§ **What to do**
Your answer should be the exact lines of the data below from the one containing "delivery note number: D2024-3479" through the one containing "balance: 3478.08 -> 4877.71"; please include nothing else.

§ **Data for analysis**
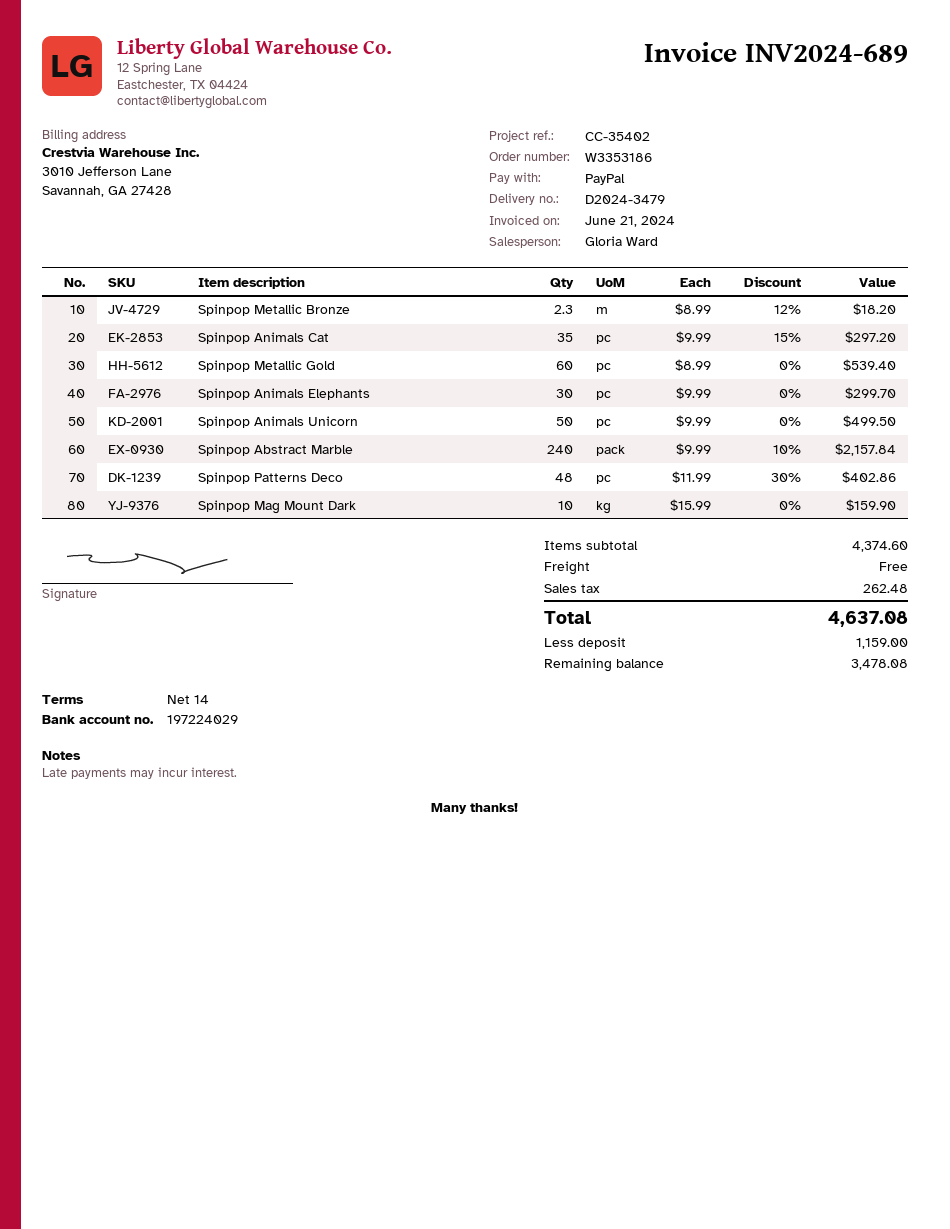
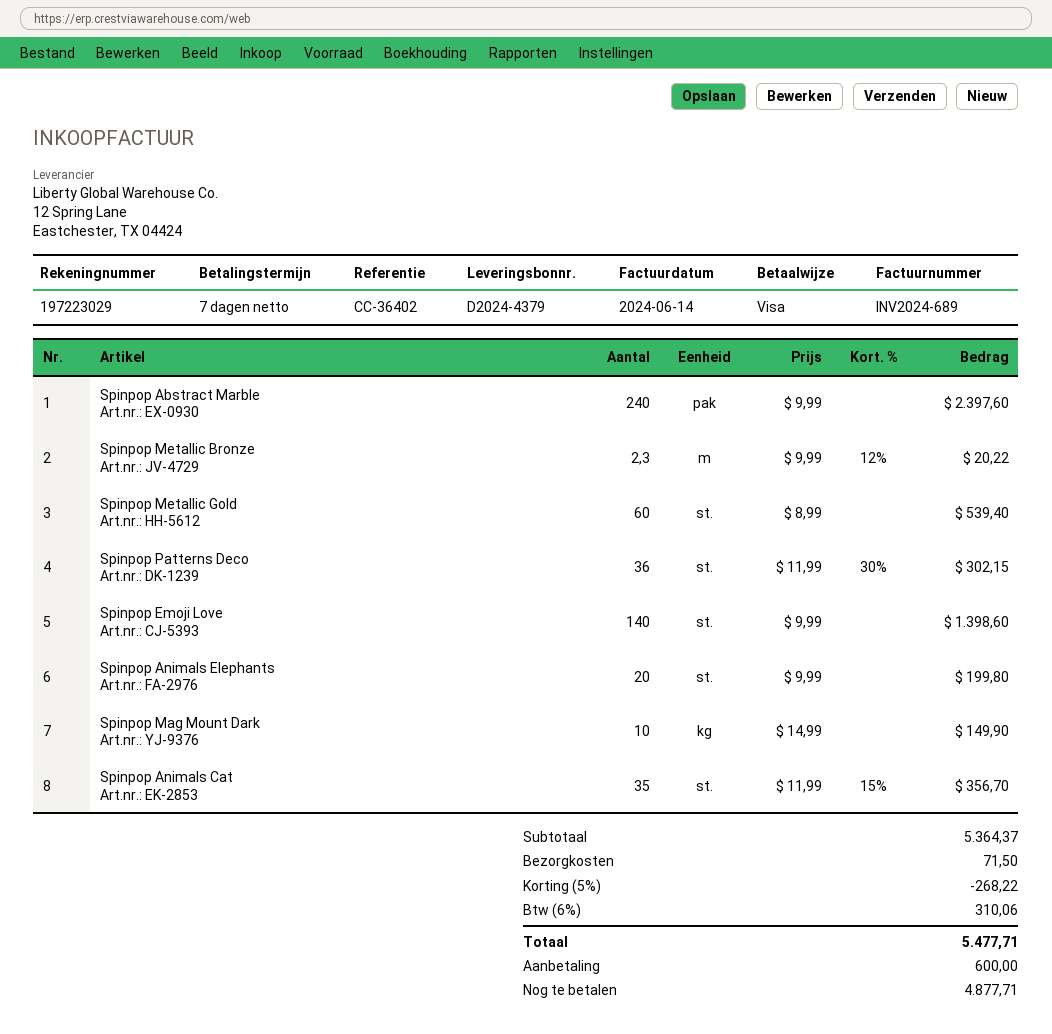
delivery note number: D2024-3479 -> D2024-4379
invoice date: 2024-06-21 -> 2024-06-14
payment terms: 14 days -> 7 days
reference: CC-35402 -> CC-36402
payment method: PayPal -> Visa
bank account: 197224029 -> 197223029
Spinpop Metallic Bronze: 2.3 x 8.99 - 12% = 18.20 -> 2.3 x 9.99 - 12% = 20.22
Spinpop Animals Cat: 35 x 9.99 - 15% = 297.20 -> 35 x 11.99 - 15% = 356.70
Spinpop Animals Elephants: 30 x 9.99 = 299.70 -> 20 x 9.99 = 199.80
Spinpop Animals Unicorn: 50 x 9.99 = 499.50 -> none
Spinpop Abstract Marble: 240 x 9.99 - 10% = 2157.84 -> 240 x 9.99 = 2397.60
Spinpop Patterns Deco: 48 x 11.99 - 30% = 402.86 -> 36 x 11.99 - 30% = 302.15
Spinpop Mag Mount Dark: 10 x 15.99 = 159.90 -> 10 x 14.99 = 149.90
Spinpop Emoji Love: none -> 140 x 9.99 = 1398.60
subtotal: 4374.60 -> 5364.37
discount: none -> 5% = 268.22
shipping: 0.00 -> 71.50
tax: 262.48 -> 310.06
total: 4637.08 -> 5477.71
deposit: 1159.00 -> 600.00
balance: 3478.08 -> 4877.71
==
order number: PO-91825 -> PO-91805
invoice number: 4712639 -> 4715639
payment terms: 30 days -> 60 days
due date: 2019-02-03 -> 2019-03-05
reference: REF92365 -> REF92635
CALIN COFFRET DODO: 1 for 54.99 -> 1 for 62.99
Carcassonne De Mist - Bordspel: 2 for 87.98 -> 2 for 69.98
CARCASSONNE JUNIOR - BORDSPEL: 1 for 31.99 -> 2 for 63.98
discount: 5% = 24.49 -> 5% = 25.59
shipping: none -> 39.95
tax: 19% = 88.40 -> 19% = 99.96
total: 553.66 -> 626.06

§ **Result below**
delivery note number: D2024-3479 -> D2024-4379
invoice date: 2024-06-21 -> 2024-06-14
payment terms: 14 days -> 7 days
reference: CC-35402 -> CC-36402
payment method: PayPal -> Visa
bank account: 197224029 -> 197223029
Spinpop Metallic Bronze: 2.3 x 8.99 - 12% = 18.20 -> 2.3 x 9.99 - 12% = 20.22
Spinpop Animals Cat: 35 x 9.99 - 15% = 297.20 -> 35 x 11.99 - 15% = 356.70
Spinpop Animals Elephants: 30 x 9.99 = 299.70 -> 20 x 9.99 = 199.80
Spinpop Animals Unicorn: 50 x 9.99 = 499.50 -> none
Spinpop Abstract Marble: 240 x 9.99 - 10% = 2157.84 -> 240 x 9.99 = 2397.60
Spinpop Patterns Deco: 48 x 11.99 - 30% = 402.86 -> 36 x 11.99 - 30% = 302.15
Spinpop Mag Mount Dark: 10 x 15.99 = 159.90 -> 10 x 14.99 = 149.90
Spinpop Emoji Love: none -> 140 x 9.99 = 1398.60
subtotal: 4374.60 -> 5364.37
discount: none -> 5% = 268.22
shipping: 0.00 -> 71.50
tax: 262.48 -> 310.06
total: 4637.08 -> 5477.71
deposit: 1159.00 -> 600.00
balance: 3478.08 -> 4877.71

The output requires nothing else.